When you're forced to count the two/two cadence for all 8 reps, the time under tension increases significantly - along with muscle gain, and if you use a four/four cadence for only 6 reps, the muscle remains under tension for 48 seconds. That's three times as long, which can be a good stimulus, but remember the fatigue produce factor. A somewhat shorter time under tension - 20 to 30 seconds - can also trigger muscle growth via maximal fiber output without too much fatigue produce accumulation.

Varying a muscle's time under tension is one reason pyramiding poundages is such a popular technique. 

If you start a set using a weight you can do 10 reps with using a two/two cadence and you add weight so you reps fall to 8, then 6, you get a different time under tension for each set - 40 seconds, 32 seconds, and 24 seconds, respectively. 

Another alternative is higher or lower reps on different exercises for a bodypart, like bench presses for the chest, then use higher reps on the stretch and contracted position movements, such as cable flyes and/or dumbbell flyes, to increase the target muscle's time under tension. 

Stretch and Range of Motion

I don't believe in an exercise range of motion. 

I believe everyone has a specific range of motion he or she should work within, especially beginners.

However, I think that specific range increases with proper training - or at least it should if the trainee incorporates stretch position exercises properly. 

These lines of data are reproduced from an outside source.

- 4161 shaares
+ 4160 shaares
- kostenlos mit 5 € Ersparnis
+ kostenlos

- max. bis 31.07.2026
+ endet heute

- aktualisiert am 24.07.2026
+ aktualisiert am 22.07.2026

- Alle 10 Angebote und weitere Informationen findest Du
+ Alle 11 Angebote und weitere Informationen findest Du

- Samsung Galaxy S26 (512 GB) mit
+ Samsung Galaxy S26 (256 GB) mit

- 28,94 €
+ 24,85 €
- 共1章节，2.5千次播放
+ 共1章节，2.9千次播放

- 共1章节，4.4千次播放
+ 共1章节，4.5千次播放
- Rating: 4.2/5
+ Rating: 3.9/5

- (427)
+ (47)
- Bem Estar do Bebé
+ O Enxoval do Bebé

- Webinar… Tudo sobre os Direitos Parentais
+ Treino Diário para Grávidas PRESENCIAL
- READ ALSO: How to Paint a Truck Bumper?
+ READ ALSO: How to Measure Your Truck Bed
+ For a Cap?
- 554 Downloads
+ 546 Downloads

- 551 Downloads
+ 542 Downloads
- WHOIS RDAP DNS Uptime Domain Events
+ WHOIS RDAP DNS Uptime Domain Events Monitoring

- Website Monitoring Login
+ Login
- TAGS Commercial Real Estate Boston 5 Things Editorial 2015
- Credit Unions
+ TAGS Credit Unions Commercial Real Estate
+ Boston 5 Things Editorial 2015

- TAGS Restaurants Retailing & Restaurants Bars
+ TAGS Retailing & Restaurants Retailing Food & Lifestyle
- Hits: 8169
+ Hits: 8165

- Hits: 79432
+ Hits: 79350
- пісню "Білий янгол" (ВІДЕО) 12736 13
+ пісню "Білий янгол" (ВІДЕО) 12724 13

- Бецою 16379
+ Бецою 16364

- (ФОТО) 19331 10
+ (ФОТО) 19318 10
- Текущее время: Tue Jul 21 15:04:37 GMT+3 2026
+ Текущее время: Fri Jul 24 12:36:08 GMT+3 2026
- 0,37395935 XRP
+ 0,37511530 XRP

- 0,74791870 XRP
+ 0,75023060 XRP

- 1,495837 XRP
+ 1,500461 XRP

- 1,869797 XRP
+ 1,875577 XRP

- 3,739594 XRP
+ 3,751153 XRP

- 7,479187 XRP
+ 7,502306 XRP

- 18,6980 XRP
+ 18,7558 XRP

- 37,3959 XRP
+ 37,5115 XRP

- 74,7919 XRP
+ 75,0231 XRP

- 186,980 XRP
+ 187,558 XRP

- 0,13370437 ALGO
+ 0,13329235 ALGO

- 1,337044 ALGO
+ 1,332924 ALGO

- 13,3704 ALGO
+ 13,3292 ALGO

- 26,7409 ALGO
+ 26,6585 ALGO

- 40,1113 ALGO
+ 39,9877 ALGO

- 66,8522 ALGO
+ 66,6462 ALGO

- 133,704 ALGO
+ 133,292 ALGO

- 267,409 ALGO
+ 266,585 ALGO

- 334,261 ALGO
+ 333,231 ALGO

A muscle should be stretched slightly past the normal range to allow that to happen as well as for a number of other reasons, including better anabolic receptor response, a loosening of the muscle fiber encasement to allow for more growth, and an increase in hormonal output, such as IGF-1.    

As for the myotatic (stretch) reflex, you can activate it with a quick but gentle reversal of movement from the stretch position - no bouncing. For example, if the bench is set for incline curls so that the dumbbells pull the biceps only slightly past their normal range of motion, you should get sufficient stretch to activate the reflex and proved the muscle and strength building benefits. 

If you're to trigger the myotatic reflex with plyometrics, however, yes, stored energy may cause less fiber activation - if you all your form to go astray. I'm not a big fan of plyometrics because it's easy to injure yourself, although such exercise can be beneficial in strength training and for some athletes.

With POF (Positions of Flexion) training

you use the stretch position as the myotatic reflex activator, and there should be no bounce along the range of motion. I've stressed that you only need a quick, non-pause reversal of movement. That's what causes more fibers to contract. Russian research has shown that such passive stretching can enhance contraction, not reduce it. 

Supersets for Super Growth

The reason the abbreviated aftershock style of training

is so effective is that it increases capillarization, enhances anabolic hormone release and the number of receptors on the target muscle, and triggers optimum fiber recruitment. In other words, your muscles blow up like balloons in only a few sets. 

Plus, if you structure it right with specific exercises and use appropriate poundages, you can also vary the time under tension so you have one of the most efficient mass boosting routines available.

Aftershock training has a number of variations, including Isolation Aftershock and Compound-Isolation Aftershock. They differ in that htey use the POF exercises in different sequences for a variety of muscle building effects. 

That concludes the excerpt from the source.